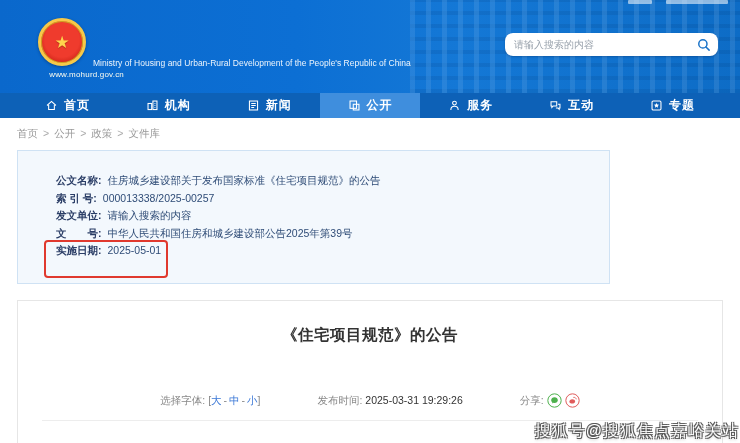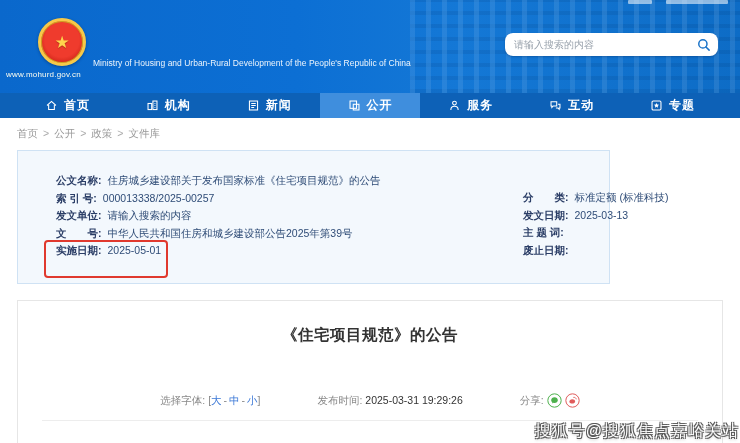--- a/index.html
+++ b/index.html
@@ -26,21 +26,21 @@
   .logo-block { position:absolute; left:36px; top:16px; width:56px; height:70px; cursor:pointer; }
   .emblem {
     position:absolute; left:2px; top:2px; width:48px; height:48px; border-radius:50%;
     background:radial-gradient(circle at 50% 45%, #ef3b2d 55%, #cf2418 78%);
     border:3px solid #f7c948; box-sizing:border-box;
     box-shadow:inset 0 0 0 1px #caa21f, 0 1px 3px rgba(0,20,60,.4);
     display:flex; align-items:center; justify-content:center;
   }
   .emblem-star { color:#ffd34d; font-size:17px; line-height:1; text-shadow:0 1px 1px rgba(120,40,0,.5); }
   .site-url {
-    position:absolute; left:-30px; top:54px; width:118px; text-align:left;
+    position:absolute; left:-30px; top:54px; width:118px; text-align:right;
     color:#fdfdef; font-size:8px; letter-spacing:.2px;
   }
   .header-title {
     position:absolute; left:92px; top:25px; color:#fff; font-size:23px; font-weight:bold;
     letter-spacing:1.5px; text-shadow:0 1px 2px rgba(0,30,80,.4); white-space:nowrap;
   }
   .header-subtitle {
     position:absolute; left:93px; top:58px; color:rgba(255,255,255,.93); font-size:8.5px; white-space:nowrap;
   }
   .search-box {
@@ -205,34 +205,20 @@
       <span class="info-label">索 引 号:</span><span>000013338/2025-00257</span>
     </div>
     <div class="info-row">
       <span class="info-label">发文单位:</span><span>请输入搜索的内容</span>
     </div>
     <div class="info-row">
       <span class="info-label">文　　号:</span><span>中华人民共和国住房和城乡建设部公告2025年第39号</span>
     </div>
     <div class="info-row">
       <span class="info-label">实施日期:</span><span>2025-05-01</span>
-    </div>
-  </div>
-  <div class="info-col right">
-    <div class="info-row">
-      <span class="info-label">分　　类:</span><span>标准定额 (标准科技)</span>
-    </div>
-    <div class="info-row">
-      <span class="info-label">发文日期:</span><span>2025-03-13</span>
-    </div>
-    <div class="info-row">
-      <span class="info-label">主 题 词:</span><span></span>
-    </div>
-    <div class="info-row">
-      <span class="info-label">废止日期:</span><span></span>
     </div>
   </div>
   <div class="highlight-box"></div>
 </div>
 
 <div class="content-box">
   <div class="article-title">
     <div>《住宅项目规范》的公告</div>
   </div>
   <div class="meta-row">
...
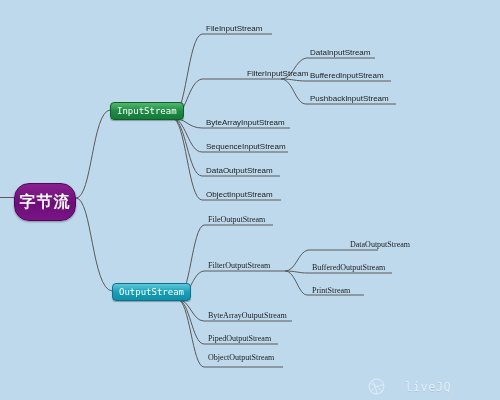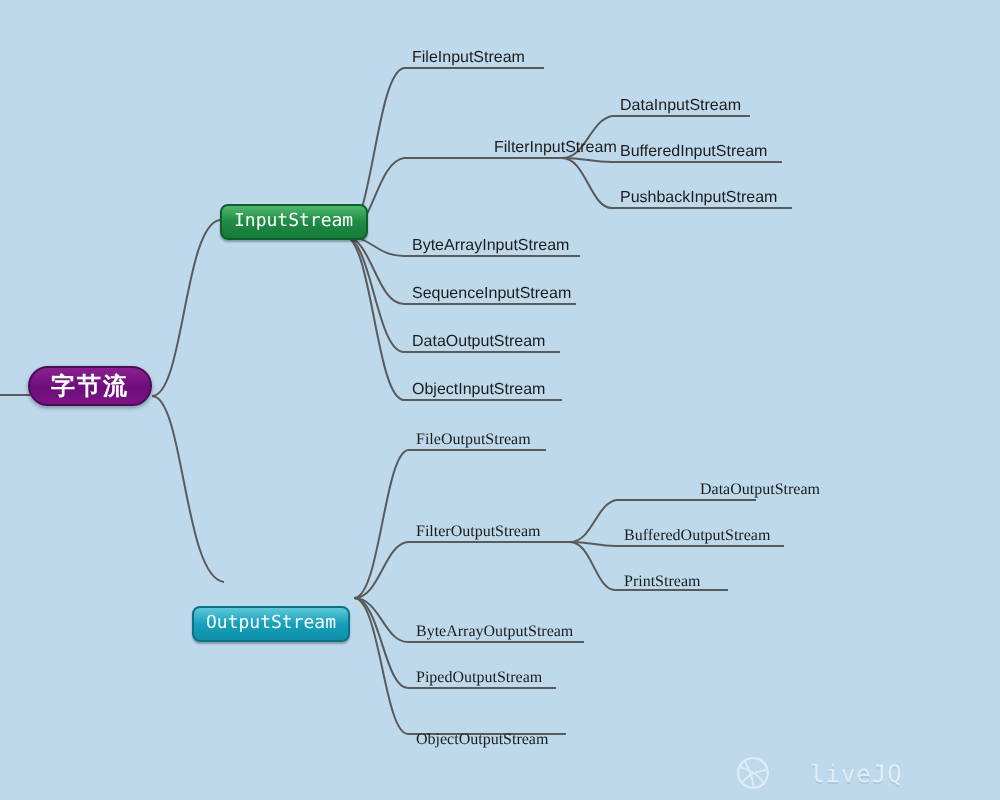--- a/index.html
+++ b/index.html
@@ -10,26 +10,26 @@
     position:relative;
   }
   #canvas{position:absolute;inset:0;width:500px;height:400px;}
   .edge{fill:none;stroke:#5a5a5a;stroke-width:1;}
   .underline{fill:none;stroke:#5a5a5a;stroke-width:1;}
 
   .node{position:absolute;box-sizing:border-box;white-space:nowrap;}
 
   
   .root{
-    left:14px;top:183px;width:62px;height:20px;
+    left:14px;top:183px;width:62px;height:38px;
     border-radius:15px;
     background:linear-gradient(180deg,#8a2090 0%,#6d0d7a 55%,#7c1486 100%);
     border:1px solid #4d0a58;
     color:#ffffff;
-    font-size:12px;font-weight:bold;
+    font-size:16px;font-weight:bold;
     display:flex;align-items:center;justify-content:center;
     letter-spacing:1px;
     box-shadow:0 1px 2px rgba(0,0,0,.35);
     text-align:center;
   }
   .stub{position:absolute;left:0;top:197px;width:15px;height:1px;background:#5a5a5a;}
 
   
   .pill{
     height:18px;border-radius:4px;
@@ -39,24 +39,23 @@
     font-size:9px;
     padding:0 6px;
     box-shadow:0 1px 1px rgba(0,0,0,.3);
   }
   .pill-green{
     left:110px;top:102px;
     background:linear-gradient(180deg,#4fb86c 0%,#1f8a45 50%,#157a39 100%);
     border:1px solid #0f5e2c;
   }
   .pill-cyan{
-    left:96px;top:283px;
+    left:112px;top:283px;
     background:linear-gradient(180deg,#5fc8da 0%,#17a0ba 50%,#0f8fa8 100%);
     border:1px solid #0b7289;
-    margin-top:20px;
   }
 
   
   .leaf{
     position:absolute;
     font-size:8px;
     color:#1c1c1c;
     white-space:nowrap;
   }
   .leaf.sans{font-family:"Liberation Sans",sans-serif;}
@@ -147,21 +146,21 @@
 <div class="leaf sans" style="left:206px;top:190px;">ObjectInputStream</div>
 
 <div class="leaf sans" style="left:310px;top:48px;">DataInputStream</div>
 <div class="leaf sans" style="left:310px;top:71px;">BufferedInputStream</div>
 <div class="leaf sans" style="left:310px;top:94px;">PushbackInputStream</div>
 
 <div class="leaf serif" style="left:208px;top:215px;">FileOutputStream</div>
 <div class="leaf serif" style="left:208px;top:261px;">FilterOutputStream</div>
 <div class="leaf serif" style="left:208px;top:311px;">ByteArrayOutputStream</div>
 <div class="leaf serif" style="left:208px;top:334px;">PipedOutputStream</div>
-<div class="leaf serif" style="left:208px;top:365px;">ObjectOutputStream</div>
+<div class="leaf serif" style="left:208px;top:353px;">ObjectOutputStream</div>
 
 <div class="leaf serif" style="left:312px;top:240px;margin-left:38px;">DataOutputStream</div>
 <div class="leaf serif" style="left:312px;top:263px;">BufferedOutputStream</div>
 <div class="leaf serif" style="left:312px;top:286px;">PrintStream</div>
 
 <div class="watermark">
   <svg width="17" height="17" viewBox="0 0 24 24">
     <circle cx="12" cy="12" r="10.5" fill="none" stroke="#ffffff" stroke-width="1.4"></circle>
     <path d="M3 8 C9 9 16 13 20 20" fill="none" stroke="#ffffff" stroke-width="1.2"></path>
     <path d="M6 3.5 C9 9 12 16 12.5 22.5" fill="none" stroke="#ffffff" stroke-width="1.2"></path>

Required action:
Search the material for the string "gradient" and show every line that has it.

Solution for this exercise:
     background:radial-gradient(circle at 50% 45%, #ef3b2d 55%, #cf2418 78%);
     background:linear-gradient(180deg,#8a2090 0%,#6d0d7a 55%,#7c1486 100%);
     background:linear-gradient(180deg,#4fb86c 0%,#1f8a45 50%,#157a39 100%);
     background:linear-gradient(180deg,#5fc8da 0%,#17a0ba 50%,#0f8fa8 100%);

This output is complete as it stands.